OK. The formula you pictured, is the Boltzmann probability distribution function. The normalization constant A in that case, is called the partition function, usually denoted by the letter Z. It is given by:

Z = ∑ exp[-βE_i]. The summation is over all possible states. E_i is the energy of the state i. For each system, you need to know energies of all the states in order to calculate Z. If, as is the case for a classical gas, the energies are continuously distributed, the summation becomes an integral:

Z = ∫g(E) exp[-βE]dE where g(E) is the density of states function. This is the partition function for a single particle.

 

[Chandra Prayaga]

OK. The formula you pictured, is the Boltzmann probability distribution function. The normalization constant A in that case, is called the partition function, usually denoted by the letter Z. It is given by:

Z = ∑ exp[-βE_i]. The summation is over all possible states. E_i is the energy of the state i. For each system, you need to know energies of all the states in order to calculate Z. If, as is the case for a classical gas, the energies are continuously distributed, the summation becomes an integral:

Z = ∫g(E) exp[-βE]dE where g(E) is the density of states function. This is the partition function for a single particle.

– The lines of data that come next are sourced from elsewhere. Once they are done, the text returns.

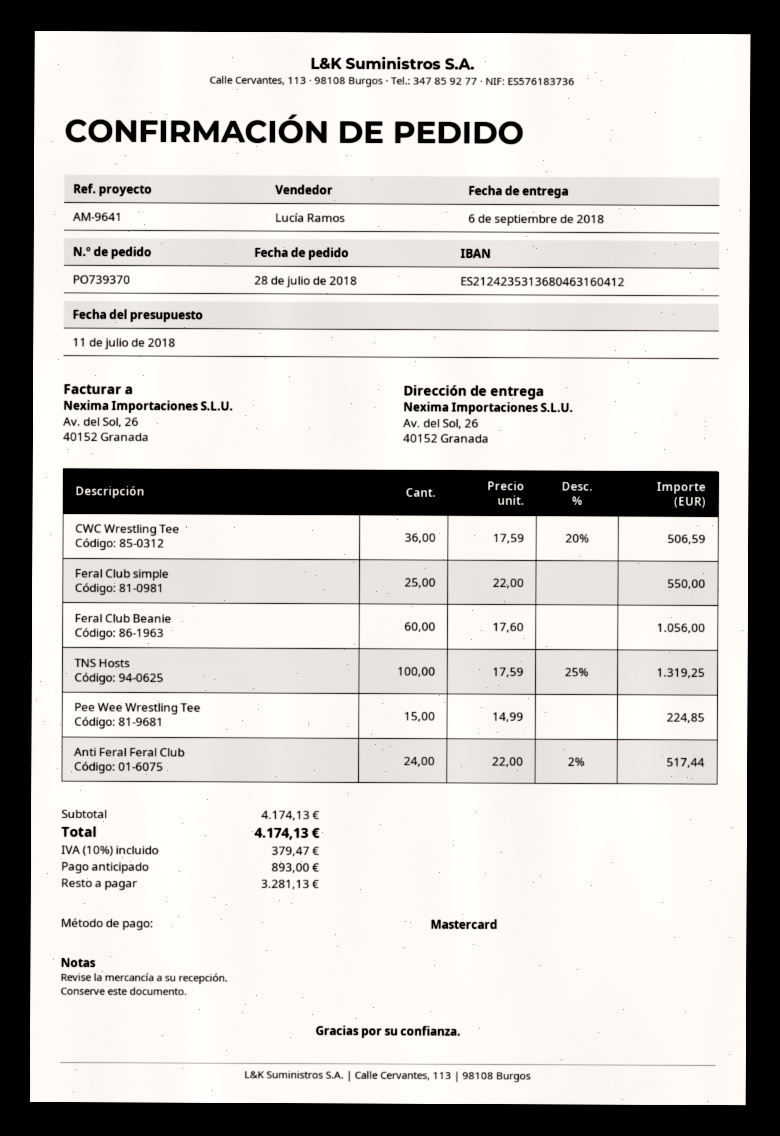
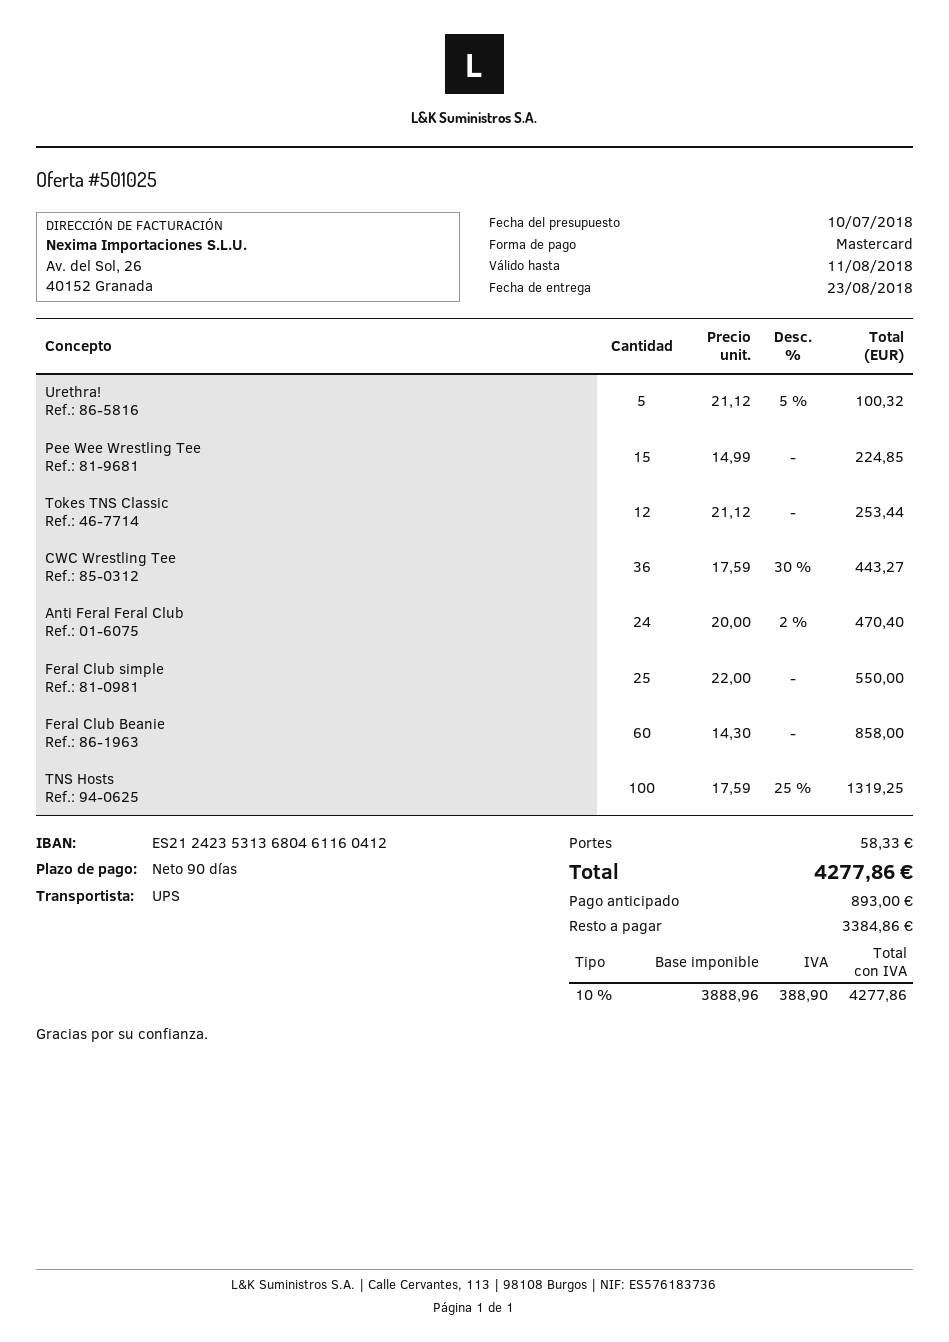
quote date: 2018-07-11 -> 2018-07-10
delivery date: 2018-09-06 -> 2018-08-23
bank account: ES2124235313680463160412 -> ES2124235313680461160412
CWC Wrestling Tee: 36 x 17.59 - 20% = 506.59 -> 36 x 17.59 - 30% = 443.27
Feral Club Beanie: 60 x 17.60 = 1056.00 -> 60 x 14.30 = 858.00
Anti Feral Feral Club: 24 x 22.00 - 2% = 517.44 -> 24 x 20.00 - 2% = 470.40
Urethra!: none -> 5 x 21.12 - 5% = 100.32
Tokes TNS Classic: none -> 12 x 21.12 = 253.44
shipping: none -> 58.33
tax: 10% = 379.47 -> 10% = 388.90
total: 4174.13 -> 4277.86
balance: 3281.13 -> 3384.86

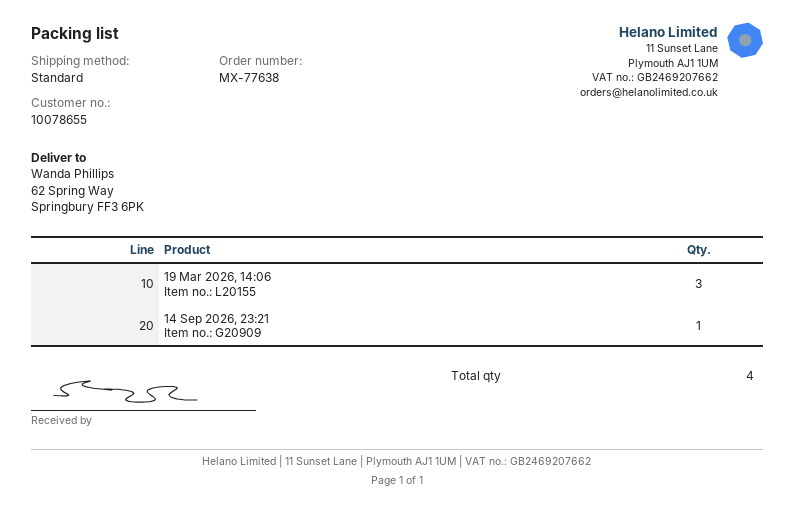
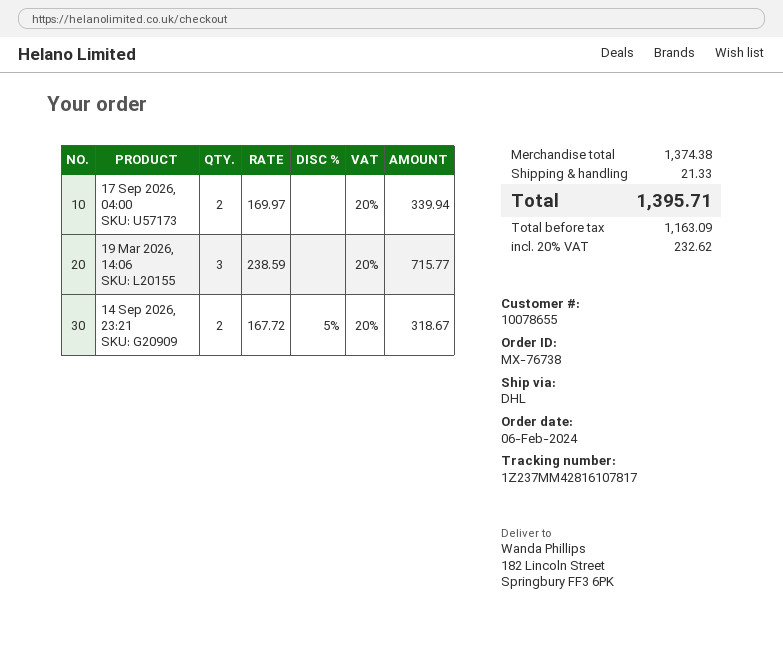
order number: MX-77638 -> MX-76738
shipping method: standard -> DHL
ship to: 62 Spring Way, Springbury FF3 6PK -> 182 Lincoln Street, Springbury FF3 6PK
14 Sep 2026, 23:21: 1 -> 2
17 Sep 2026, 04:00: none -> 2

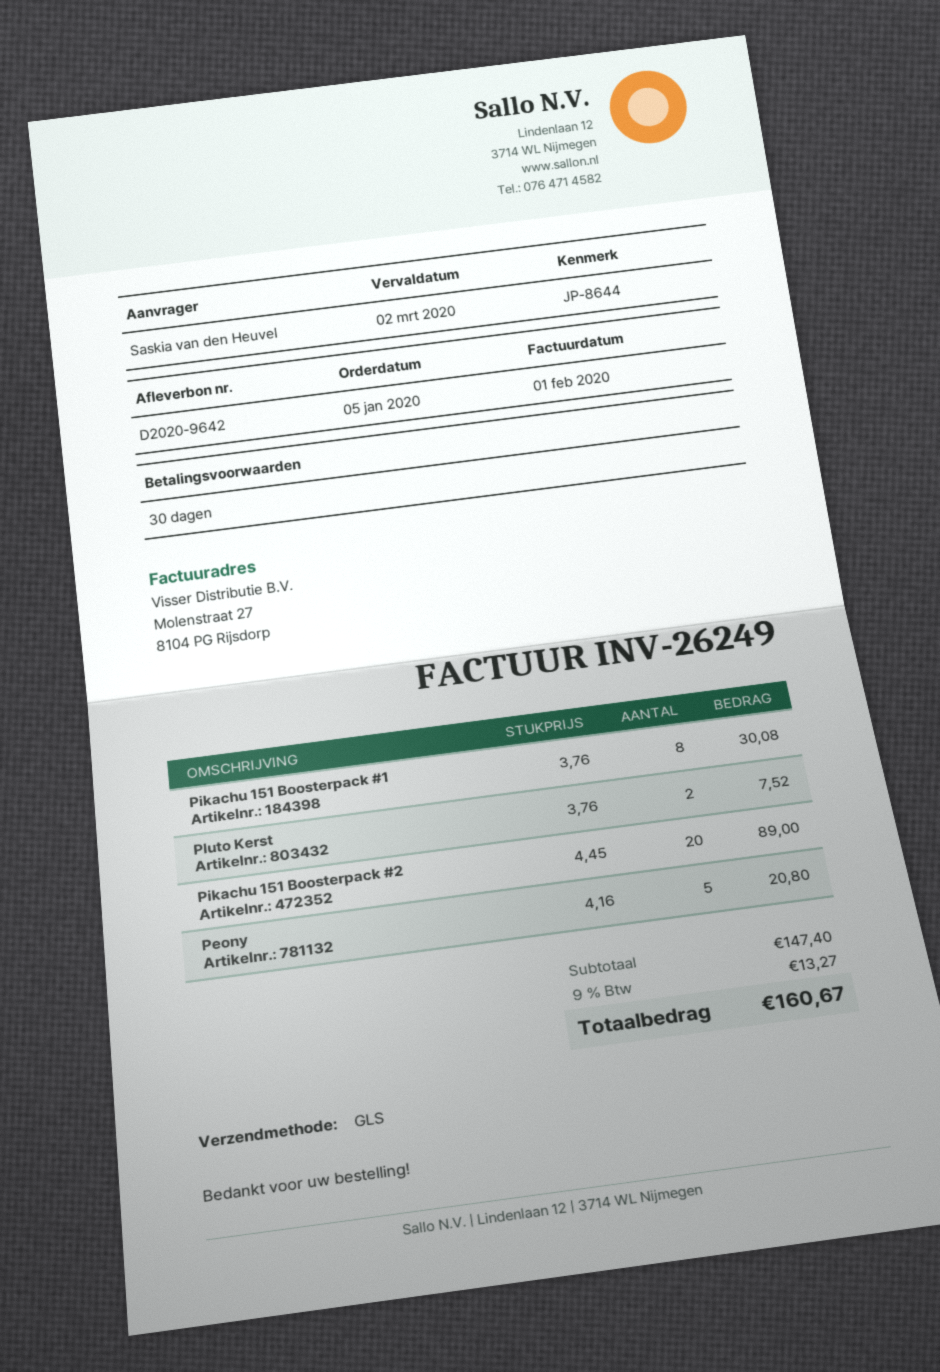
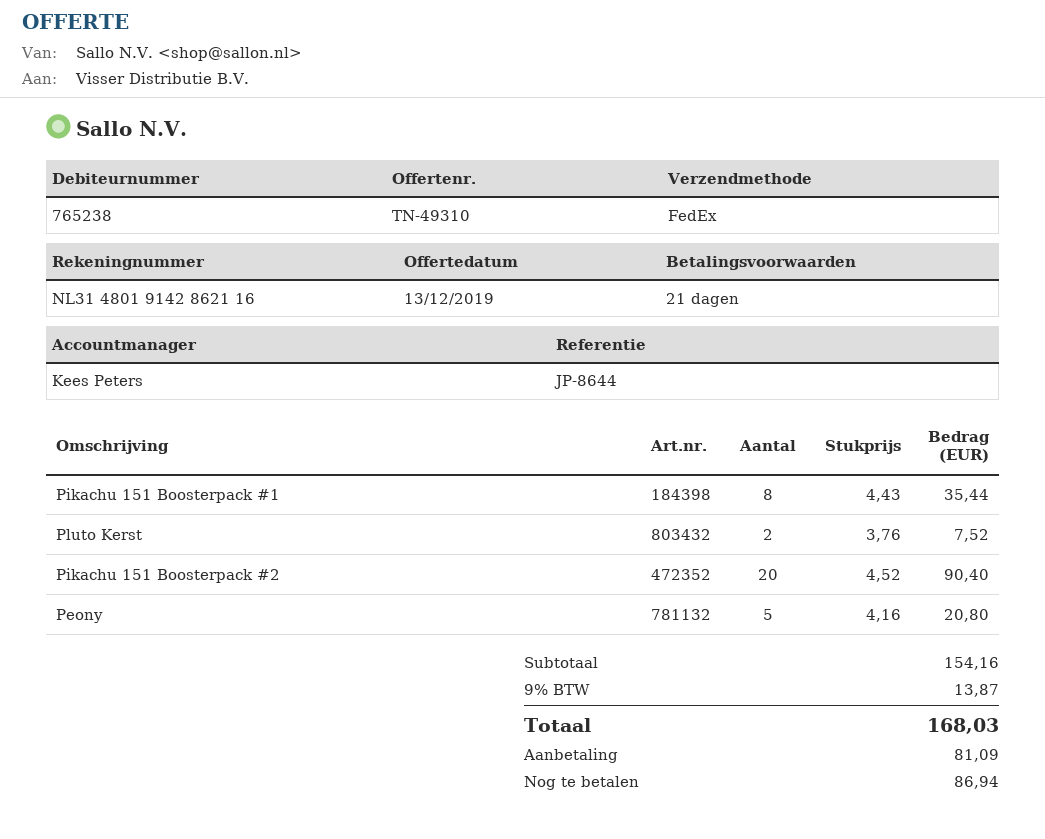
payment terms: 30 days -> 21 days
shipping method: GLS -> FedEx
Pikachu 151 Boosterpack #1: 8 x 3.76 = 30.08 -> 8 x 4.43 = 35.44
Pikachu 151 Boosterpack #2: 20 x 4.45 = 89.00 -> 20 x 4.52 = 90.40
subtotal: 147.40 -> 154.16
tax: 9% = 13.27 -> 9% = 13.87
total: 160.67 -> 168.03

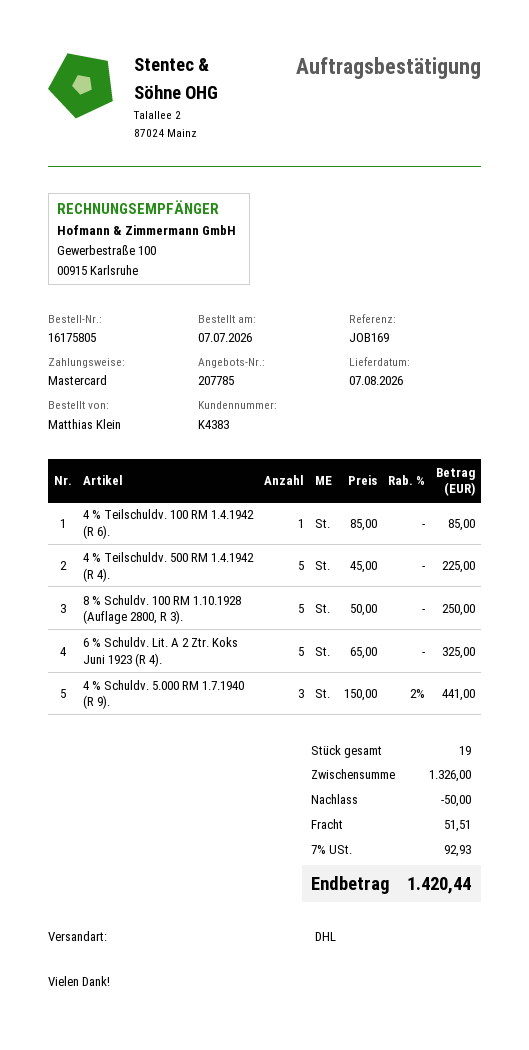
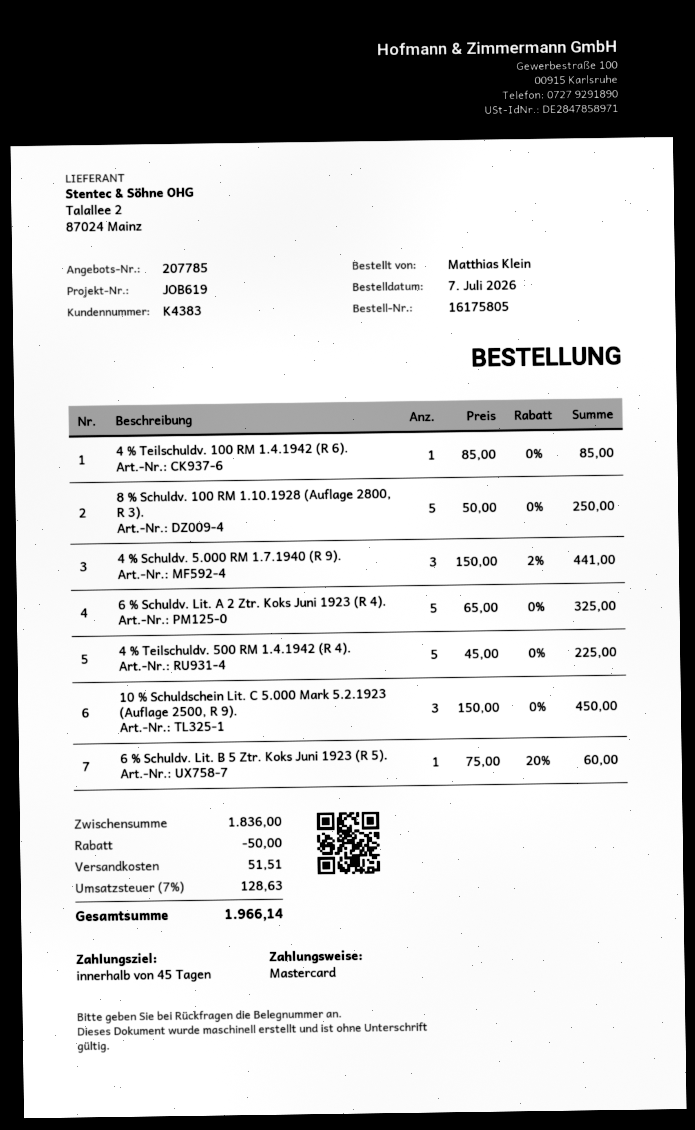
reference: JOB169 -> JOB619
10 % Schuldschein Lit. C 5.000 Mark 5.2.1923 (Auflage 2500, R 9).: none -> 3 x 150.00 = 450.00
6 % Schuldv. Lit. B 5 Ztr. Koks Juni 1923 (R 5).: none -> 1 x 75.00 - 20% = 60.00
subtotal: 1326.00 -> 1836.00
tax: 7% = 92.93 -> 7% = 128.63
total: 1420.44 -> 1966.14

Sorry. Just to add: The Fermi-Dirac distribution function is not a probability distribution. It gives the average occupation of an energy level, or orbital, and does not have a normalization constant to be calculated.

 

[akk]

Thanks,, i may be wrong, but i found in many books that its normalization constant is
2\{h}^{3},,here 2 is due to two possible vales of the fermion spin and h is the volume of a quantum state in the phase space.

 

[Chandra Prayaga]

The 2/h³ is part of the density of states function that I gave in my earlier post. If you could mention one or two of the books that you saw this in, perhaps I can clear it up for you.

 

[akk]

ASTROPHYSICS PROCESSES by
HALE BRADT
Massachusetts Institute of Technology,

 

[Chandra Prayaga]

I am afraid I don't have access to that book. But perhaps this will help you:

The partition function Z which I gave in post #5 above can be evaluated for an ideal gas. It is given by:

Z = (V/ħ³) (mk_BT/2π)^3/2. So the constants that you mentioned above are indeed part of the partition function, which is the normalization factor for the probability distribution function.

 

[akk]

thanks

 

[vanhees71]

It depends a bit on the conventions used by your textbook. Of course, the physics is unique. Suppose we have a (spin-saturated) Fermi gas consisting of particles with spin $s$ (which is necessarily a number $s \in \{1/2,3/2,/\ldots \}$ because of the spin-statistics theorem). Then the average number of particles per unit phase space is given by
$$\frac{\mathrm{d} N}{\mathrm{d}^3 \vec{x} \mathrm{d}^3 \vec{p}} =f(\vec{p}) = \frac{g}{(2 \pi \hbar)^3} \frac{1}{1+\exp[\beta (E(\vec{p})-\mu)]},$$
where $\mu$ is a chemical potential for some conserved particle number (non-relativistic physics) or charge (relativistic physics), and $E(\vec{p})$ is the energy of a single particle as a function of its momentum. In relativistic physics one usually includes the rest energy in $E$, so that you have $E(\vec{p})=\sqrt{m^2 c^4+\vec{p}^2 c^2}$, while in non-relativistic physics you usually use the simple kinetic energy $E(\vec{p})=\vec{p}^2/(2m)$. In both cases $m$ is the same invariant mass of the particle. Further $\beta=1/k_{\text{B}} T$, where $T$ is the absolute temperature of the gas, and $g=2s+1$ is the spin degeneracy factor of the particles.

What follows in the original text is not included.